■ **Prompt**
Each line in the records below, from the one that contains "Prepaid Expenses And Other, FY2024: none" to the one that contains "Accrued And Other Current Liabilities, FY2024: none", should be reproduced exactly, the first and last included.

■ **Recorded data**
□ □ □

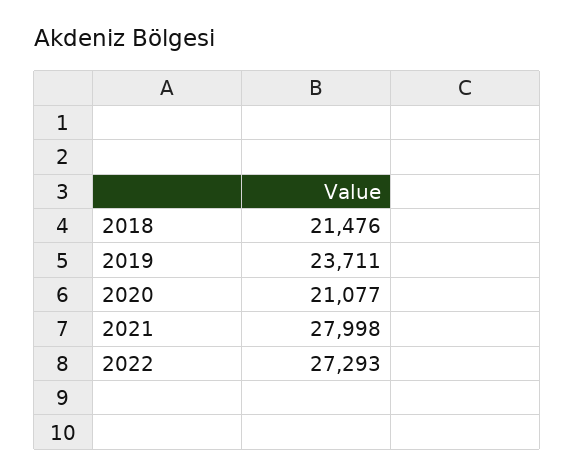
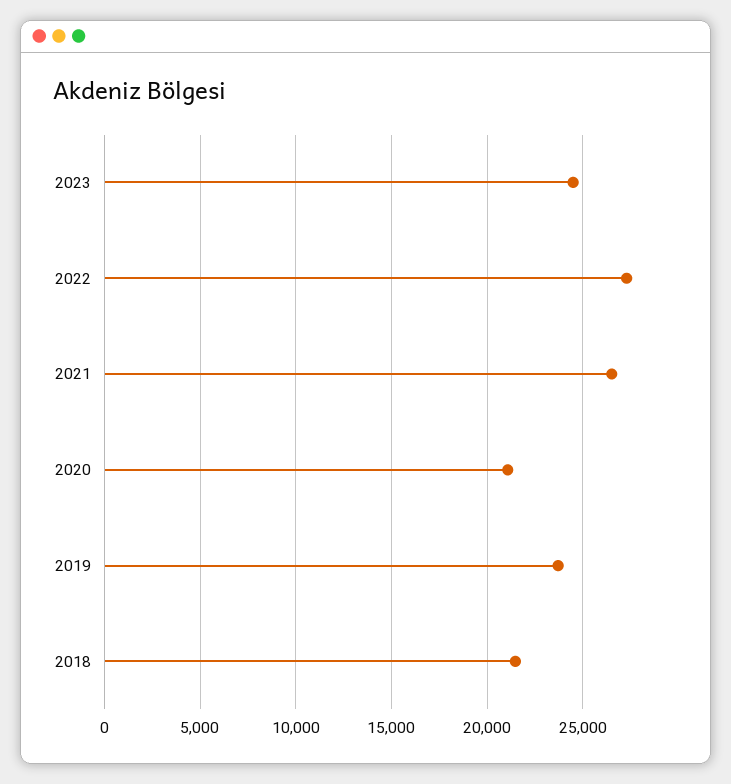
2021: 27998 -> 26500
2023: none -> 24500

□ □ □

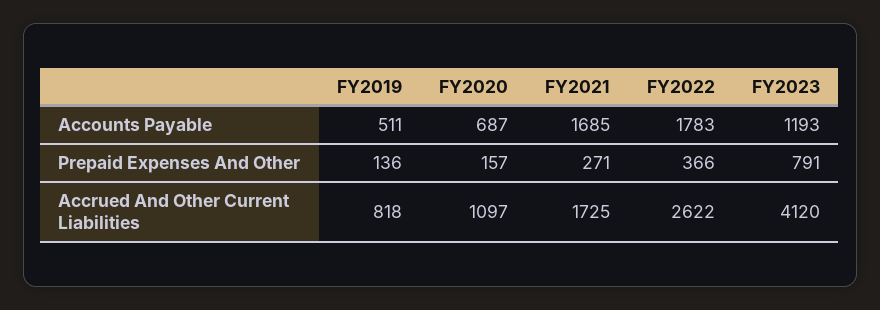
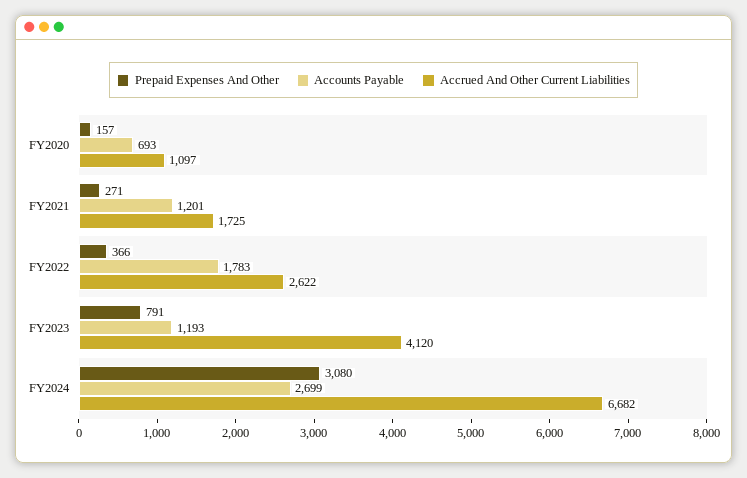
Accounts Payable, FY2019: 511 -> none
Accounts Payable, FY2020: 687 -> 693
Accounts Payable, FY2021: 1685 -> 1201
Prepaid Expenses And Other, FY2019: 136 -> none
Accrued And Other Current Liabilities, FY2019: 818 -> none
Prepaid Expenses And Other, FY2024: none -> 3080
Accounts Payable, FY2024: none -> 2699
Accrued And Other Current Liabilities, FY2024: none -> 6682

□ □ □

■ **Finished task**
Prepaid Expenses And Other, FY2024: none -> 3080
Accounts Payable, FY2024: none -> 2699
Accrued And Other Current Liabilities, FY2024: none -> 6682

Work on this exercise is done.